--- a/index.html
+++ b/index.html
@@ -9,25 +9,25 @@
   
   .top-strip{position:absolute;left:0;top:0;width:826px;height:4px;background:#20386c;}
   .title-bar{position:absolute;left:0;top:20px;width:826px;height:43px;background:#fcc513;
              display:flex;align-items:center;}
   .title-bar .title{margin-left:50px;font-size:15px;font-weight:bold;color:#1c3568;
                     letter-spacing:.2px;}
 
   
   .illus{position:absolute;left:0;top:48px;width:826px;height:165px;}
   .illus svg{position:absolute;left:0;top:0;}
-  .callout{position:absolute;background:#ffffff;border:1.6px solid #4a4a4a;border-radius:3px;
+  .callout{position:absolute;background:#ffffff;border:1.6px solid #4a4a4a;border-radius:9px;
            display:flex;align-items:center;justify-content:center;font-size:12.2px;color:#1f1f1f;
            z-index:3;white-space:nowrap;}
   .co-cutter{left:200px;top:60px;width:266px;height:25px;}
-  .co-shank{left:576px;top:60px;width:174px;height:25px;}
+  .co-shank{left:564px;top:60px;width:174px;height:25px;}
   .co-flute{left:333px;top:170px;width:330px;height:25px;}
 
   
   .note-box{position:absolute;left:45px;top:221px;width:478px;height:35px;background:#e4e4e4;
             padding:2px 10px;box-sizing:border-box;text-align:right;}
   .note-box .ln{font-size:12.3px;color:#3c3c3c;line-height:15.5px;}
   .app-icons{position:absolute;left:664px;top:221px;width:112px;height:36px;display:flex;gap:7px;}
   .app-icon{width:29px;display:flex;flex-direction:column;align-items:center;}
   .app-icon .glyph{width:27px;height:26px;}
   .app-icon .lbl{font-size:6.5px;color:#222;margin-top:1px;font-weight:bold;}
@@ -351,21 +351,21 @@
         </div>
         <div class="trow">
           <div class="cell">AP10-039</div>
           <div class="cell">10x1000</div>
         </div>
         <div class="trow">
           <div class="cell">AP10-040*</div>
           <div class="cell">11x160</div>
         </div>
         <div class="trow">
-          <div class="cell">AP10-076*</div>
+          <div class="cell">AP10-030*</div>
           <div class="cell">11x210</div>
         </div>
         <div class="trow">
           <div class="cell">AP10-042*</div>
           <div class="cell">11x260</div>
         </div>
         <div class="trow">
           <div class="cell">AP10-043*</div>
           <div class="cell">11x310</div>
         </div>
....
WHAT THE TASK REQUIRES
Each line above needs to be output again, exactly as shown.

REPLY
--- a/index.html
+++ b/index.html
@@ -9,25 +9,25 @@
   
   .top-strip{position:absolute;left:0;top:0;width:826px;height:4px;background:#20386c;}
   .title-bar{position:absolute;left:0;top:20px;width:826px;height:43px;background:#fcc513;
              display:flex;align-items:center;}
   .title-bar .title{margin-left:50px;font-size:15px;font-weight:bold;color:#1c3568;
                     letter-spacing:.2px;}
 
   
   .illus{position:absolute;left:0;top:48px;width:826px;height:165px;}
   .illus svg{position:absolute;left:0;top:0;}
-  .callout{position:absolute;background:#ffffff;border:1.6px solid #4a4a4a;border-radius:3px;
+  .callout{position:absolute;background:#ffffff;border:1.6px solid #4a4a4a;border-radius:9px;
            display:flex;align-items:center;justify-content:center;font-size:12.2px;color:#1f1f1f;
            z-index:3;white-space:nowrap;}
   .co-cutter{left:200px;top:60px;width:266px;height:25px;}
-  .co-shank{left:576px;top:60px;width:174px;height:25px;}
+  .co-shank{left:564px;top:60px;width:174px;height:25px;}
   .co-flute{left:333px;top:170px;width:330px;height:25px;}
 
   
   .note-box{position:absolute;left:45px;top:221px;width:478px;height:35px;background:#e4e4e4;
             padding:2px 10px;box-sizing:border-box;text-align:right;}
   .note-box .ln{font-size:12.3px;color:#3c3c3c;line-height:15.5px;}
   .app-icons{position:absolute;left:664px;top:221px;width:112px;height:36px;display:flex;gap:7px;}
   .app-icon{width:29px;display:flex;flex-direction:column;align-items:center;}
   .app-icon .glyph{width:27px;height:26px;}
   .app-icon .lbl{font-size:6.5px;color:#222;margin-top:1px;font-weight:bold;}
@@ -351,21 +351,21 @@
         </div>
         <div class="trow">
           <div class="cell">AP10-039</div>
           <div class="cell">10x1000</div>
         </div>
         <div class="trow">
           <div class="cell">AP10-040*</div>
           <div class="cell">11x160</div>
         </div>
         <div class="trow">
-          <div class="cell">AP10-076*</div>
+          <div class="cell">AP10-030*</div>
           <div class="cell">11x210</div>
         </div>
         <div class="trow">
           <div class="cell">AP10-042*</div>
           <div class="cell">11x260</div>
         </div>
         <div class="trow">
           <div class="cell">AP10-043*</div>
           <div class="cell">11x310</div>
         </div>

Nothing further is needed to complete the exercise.